ACTION ITEM:
Your answer must be the data repeated exactly, with no pictures in it.

Records excerpted from a collection:
[Start of section]

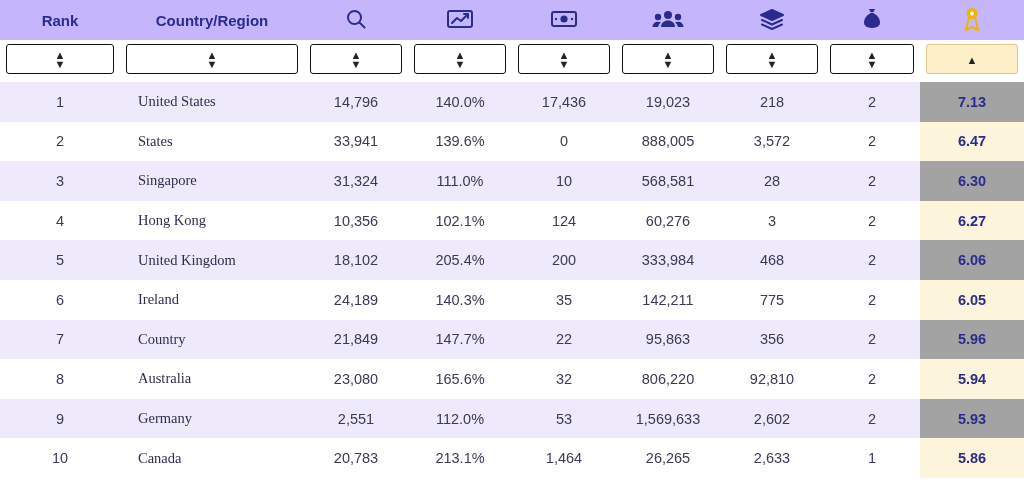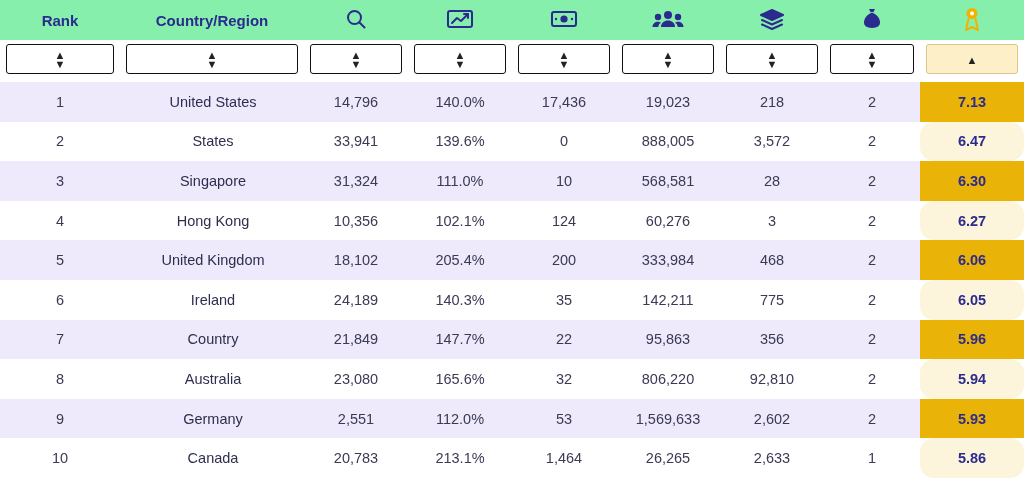--- a/index.html
+++ b/index.html
@@ -30,21 +30,21 @@
   .ranking-table col.c-score     { width: 104px; }
 
   thead th.head-cell {
     height: 40px;
     vertical-align: middle;
     text-align: center;
     font-size: 15px;
     font-weight: bold;
     color: #2b2b8f;
     padding: 0;
-    background: #86efac;
+    background: #c4b5fd;
   }
   thead th.head-cell.score-head {
     color: #f0b400;
   }
   .head-icon {
     display: inline-block;
     line-height: 1;
   }
   .head-icon svg { display: block; margin: 0 auto; }
 
@@ -81,29 +81,29 @@
     height: 39.6px;
     font-size: 14.5px;
     padding: 0 16px;
     vertical-align: middle;
     border: none;
   }
   tbody tr.odd td { background: #eeeafb; }
   tbody tr.even td { background: #ffffff; }
 
   td.rank-cell { text-align: center; color: #3a3a55; }
-  td.country-cell { text-align: center; color: #2e2e4f; padding-left: 18px; }
+  td.country-cell { text-align: left; color: #2e2e4f; padding-left: 18px; font-family: Liberation Serif, serif; }
   td.num-cell { text-align: center; color: #3a3a55; }
   td.score-cell {
     text-align: center;
     font-weight: bold;
     color: #2b2b8f;
   }
-  tbody tr.odd td.score-cell { background: #eab308; }
-  tbody tr.even td.score-cell { background: #fdf4dc; border-radius: 14px; }
+  tbody tr.odd td.score-cell { background: #a3a3a3; }
+  tbody tr.even td.score-cell { background: #fdf4dc; }
 </style>
 </head>
 <body>
 
 <table class="ranking-table">
   <colgroup>
     <col class="c-rank">
       <col class="c-country">
       <col class="c-search">
       <col class="c-trend">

[End of section]

TASK RESULT:
--- a/index.html
+++ b/index.html
@@ -30,21 +30,21 @@
   .ranking-table col.c-score     { width: 104px; }
 
   thead th.head-cell {
     height: 40px;
     vertical-align: middle;
     text-align: center;
     font-size: 15px;
     font-weight: bold;
     color: #2b2b8f;
     padding: 0;
-    background: #86efac;
+    background: #c4b5fd;
   }
   thead th.head-cell.score-head {
     color: #f0b400;
   }
   .head-icon {
     display: inline-block;
     line-height: 1;
   }
   .head-icon svg { display: block; margin: 0 auto; }
 
@@ -81,29 +81,29 @@
     height: 39.6px;
     font-size: 14.5px;
     padding: 0 16px;
     vertical-align: middle;
     border: none;
   }
   tbody tr.odd td { background: #eeeafb; }
   tbody tr.even td { background: #ffffff; }
 
   td.rank-cell { text-align: center; color: #3a3a55; }
-  td.country-cell { text-align: center; color: #2e2e4f; padding-left: 18px; }
+  td.country-cell { text-align: left; color: #2e2e4f; padding-left: 18px; font-family: Liberation Serif, serif; }
   td.num-cell { text-align: center; color: #3a3a55; }
   td.score-cell {
     text-align: center;
     font-weight: bold;
     color: #2b2b8f;
   }
-  tbody tr.odd td.score-cell { background: #eab308; }
-  tbody tr.even td.score-cell { background: #fdf4dc; border-radius: 14px; }
+  tbody tr.odd td.score-cell { background: #a3a3a3; }
+  tbody tr.even td.score-cell { background: #fdf4dc; }
 </style>
 </head>
 <body>
 
 <table class="ranking-table">
   <colgroup>
     <col class="c-rank">
       <col class="c-country">
       <col class="c-search">
       <col class="c-trend">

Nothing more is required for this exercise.